KAREN WEBER: By putting vegetation on roof tops you can create a cooling effect that not only brings the temperature down but in doing that increases energy efficiency, not just for one building but across the board.
ANDREA SHEA: Greening reduces CO2 in the air. It also helps absorb storm run off...a big problem in old cities. Boston has a few green roofs downtown...on the World Trade Center and the Four Seasons Hotel. Proponents would like to see more. They say companies concerned about their 'green image' should pave the way...companies such as Staples...which recently won a green award from the city for selling recycled products and designing energy-efficient stores. Staples says it considered a green roof for its new retail site in Roslindale...but opted for something else. But Weber says Staples dropped the ball in Roslindale, where the company is building a new retail site. She's not alone.
Sound of birds and street noise
MAGGIE REDFERN: You can see the metal roof that they just put on and you can see the parking lot that's coming around the backside of the building right here.
ANDREA SHEA: Maggie Redfern lives behind the new Staples. Her two-family home overlooks the roof. Redfern and other Roslindale residents advocated for Staples to install a green roof. She says the company was amenable at planning meetings. Now Redfern is disappointed.
MAGGIE REDFERN: You would hope they would take that on to show that they aren't just selling recycled paper but they are interested in the environment by having a living roof on their building to take care of the environment around them.
ANDREA SHEA: But while the 17,000 square foot roof isn't 'living' Mark Buckley, Vice President of Environmental Affairs at Staples says...
MARK BUCKLEY: It's still a green roof (laughs) it's a highly insulated roof, the other technologies we have deployed on the roof with the skylights and the heliostats and hopefully the solar panels will make it a very green roof, we believe.
ANDREA SHEA: While Staples is considering living green roofs for new stores in warmer states...Florida, Texas and California...Buckley says the timing wasn't right for Roslindale.
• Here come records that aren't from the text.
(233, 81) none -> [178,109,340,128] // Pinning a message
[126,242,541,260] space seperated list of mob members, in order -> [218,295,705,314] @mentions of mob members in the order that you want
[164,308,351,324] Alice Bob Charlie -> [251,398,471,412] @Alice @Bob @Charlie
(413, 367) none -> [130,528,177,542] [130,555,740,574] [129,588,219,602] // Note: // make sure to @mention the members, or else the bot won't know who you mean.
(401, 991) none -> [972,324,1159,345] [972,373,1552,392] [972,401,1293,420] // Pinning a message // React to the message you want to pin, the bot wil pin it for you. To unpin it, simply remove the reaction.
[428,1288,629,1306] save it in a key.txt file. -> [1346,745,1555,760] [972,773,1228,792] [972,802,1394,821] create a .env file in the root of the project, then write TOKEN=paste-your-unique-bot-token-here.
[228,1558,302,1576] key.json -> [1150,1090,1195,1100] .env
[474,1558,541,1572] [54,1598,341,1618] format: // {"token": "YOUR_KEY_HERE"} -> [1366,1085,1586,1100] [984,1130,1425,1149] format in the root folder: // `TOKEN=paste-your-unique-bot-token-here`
Cost was also a factor. Green roofs generally run twice as much as conventional ones.
PAUL EPSTEIN: Cost to one person is an investment to another.
ANDREA SHEA: Paul Epstein is Associate Director for the Center for Health and the Global Environment at Harvard Medical School. He says big companies with big roofs...such as Staples...are key to kick starting a cumulative greening effect...before it's too late.
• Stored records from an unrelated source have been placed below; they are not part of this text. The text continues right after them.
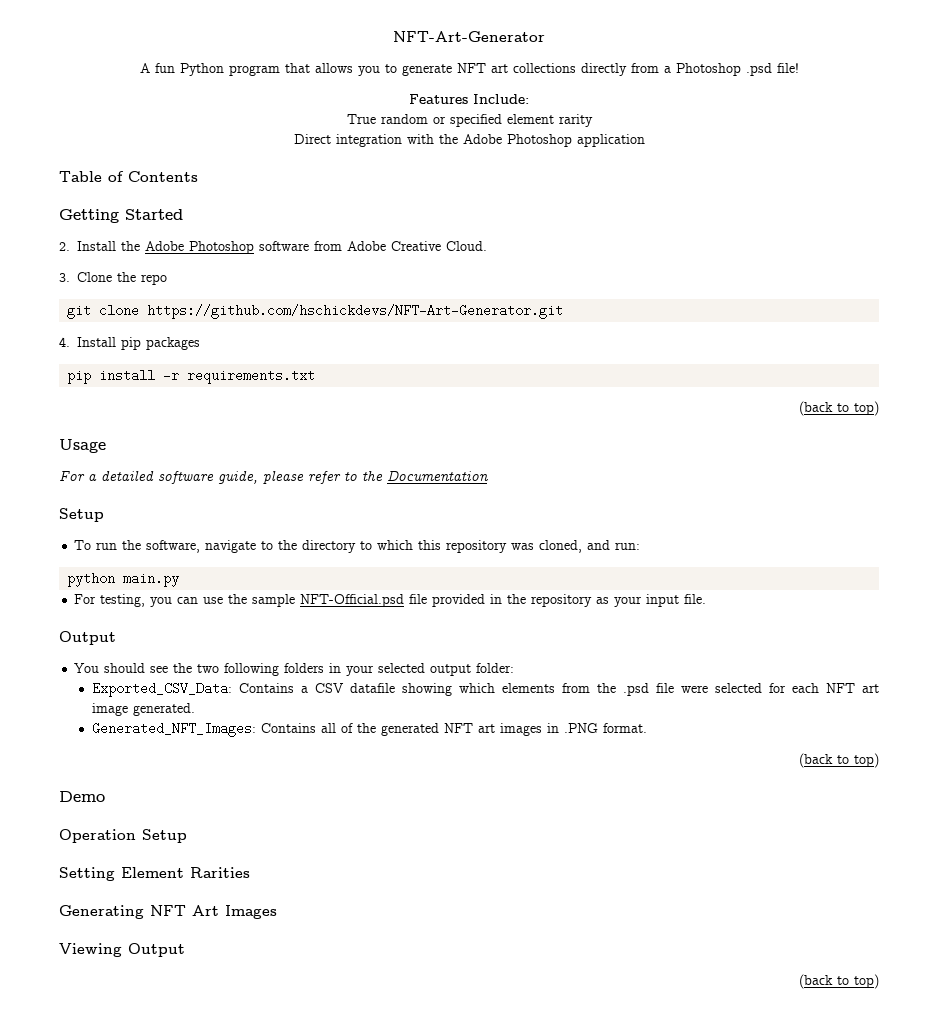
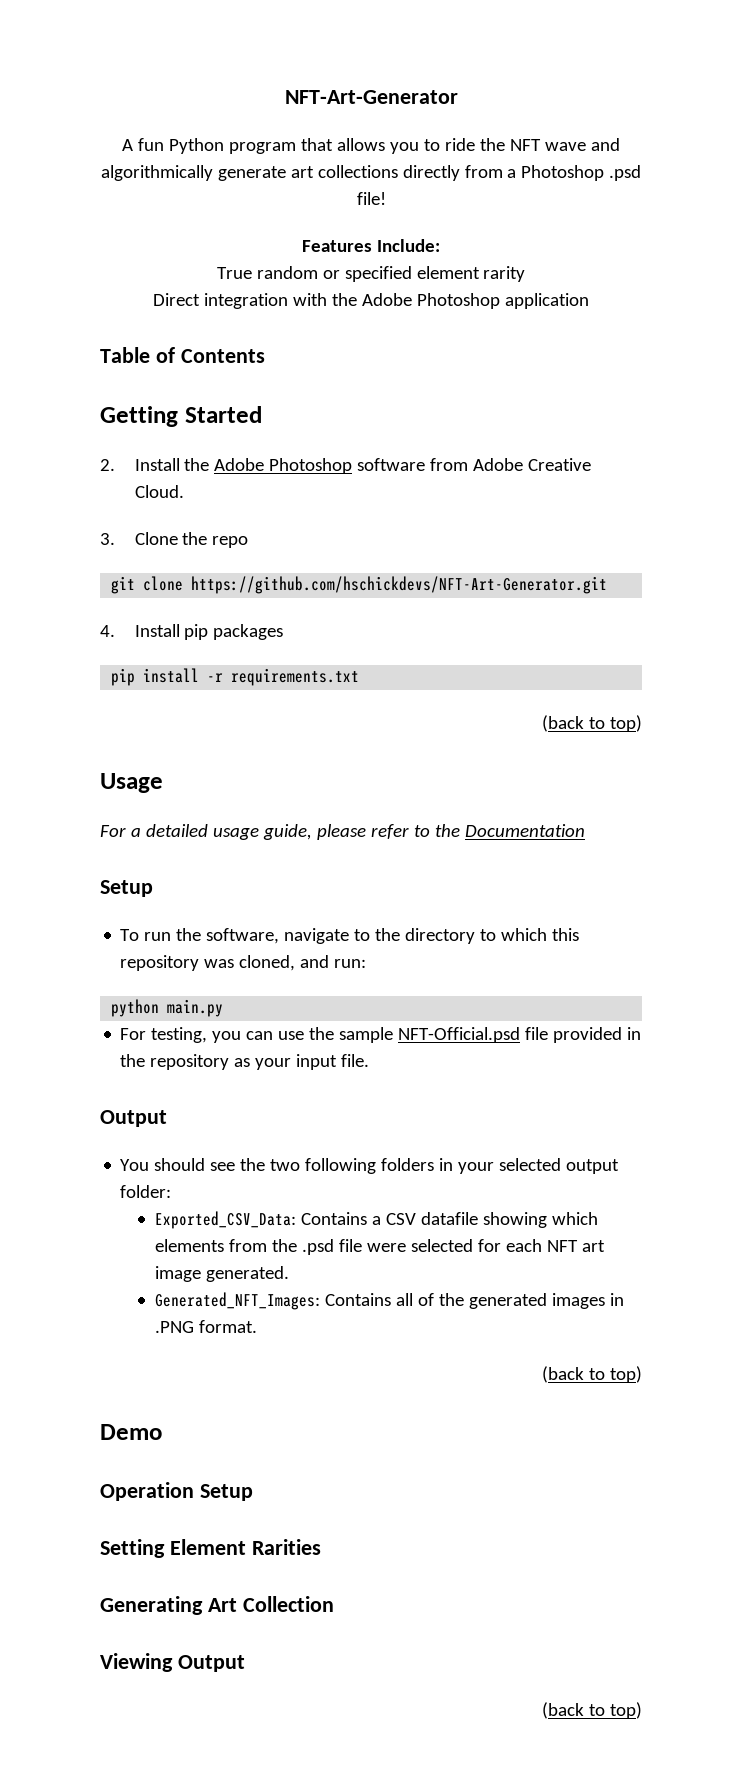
[401,63,486,76] generate NFT -> [444,138,620,151] [100,165,286,181] ride the NFT wave and algorithmically generate
[158,471,214,484] software -> [212,828,259,840] usage
[443,723,495,733] NFT art -> (547, 1301) none
[150,905,277,919] NFT Art Images -> [207,1596,334,1612] Art Collection

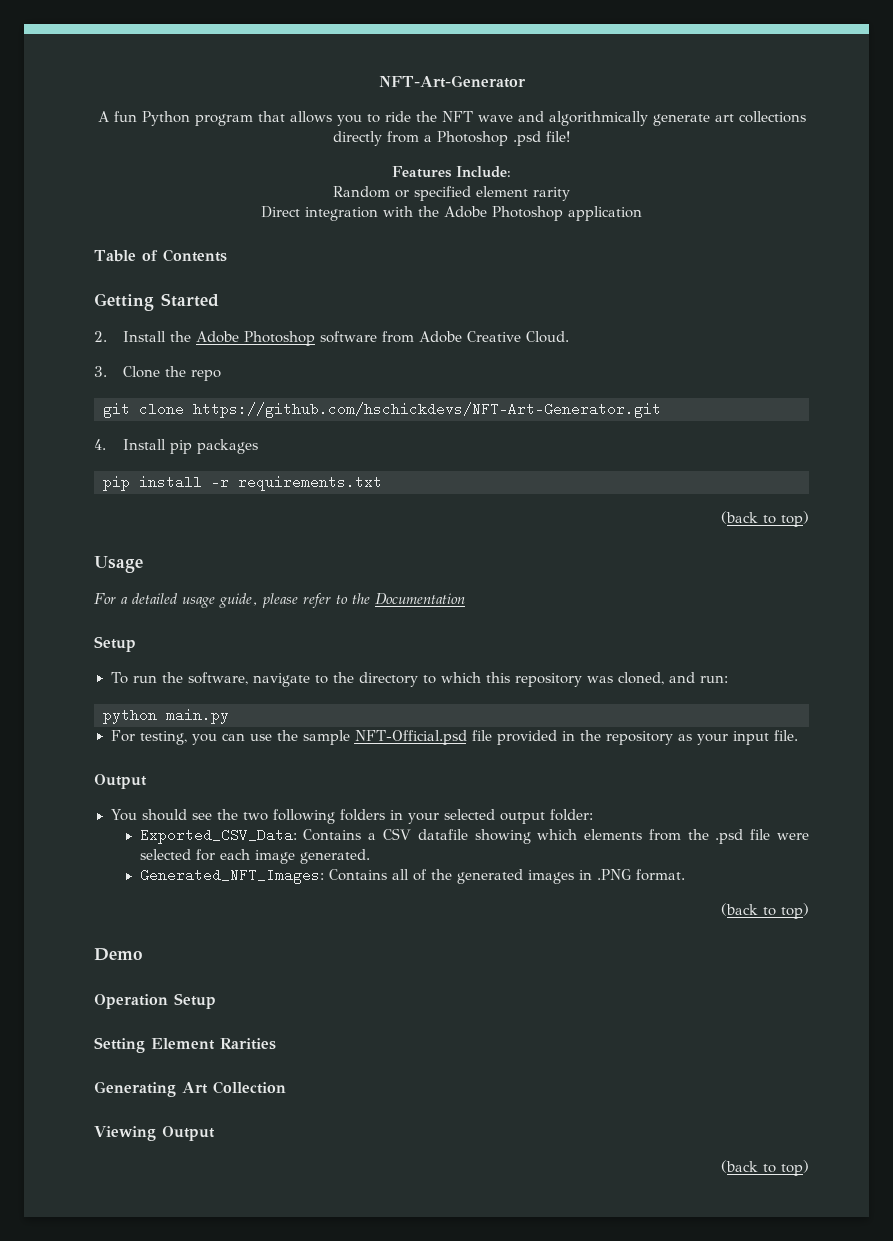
[216,266,318,279] True random -> [333,186,390,198] Random
[546,1240,605,1252] NFT art -> (250, 854) none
PAUL EPSTEIN: We really are underestimating globally the amount of vegetation we need to provide the oxygen and draw down the carbon dioxide to support animal life on earth so green roofs are a part of cleaning our local environment, making it healthier and helping to stabilize the climate.
ANDREA SHEA: Plus, Epstein says, green roofs are lovely to look at. Newton homeowner Alex Macalad agrees.
ALEX MACALAD: You can actually climb up through the window here and once we have the planting there's going to be a little walkway here too.
ANDREA SHEA: Macalad decided to add this space outside his bedroom window as part of an overall 'green renovation' of his entire house.
ALEX MACALAD: And we had the opportunity because of this new technology that's been evolving that we could actually do something that contributes to the planet as well. And it's beautiful, it's cost effective and I think it's a win win win situation all around.
ANDREA SHEA: Once the roots are established a green roof is said to be cost-effective in the long run...but installation can run from 15 to 25 dollars per square foot for residential projects and between 7 and 17 dollars a square foot for commercial buildings. But they last a long time. In Germany some green roofs are still 'living' 50 years later.
For WBUR I'm Andrea Shea.
Audio for this story will be available on WBUR's web site later today.
This program aired on May 15, 2008. The audio for this program is not available.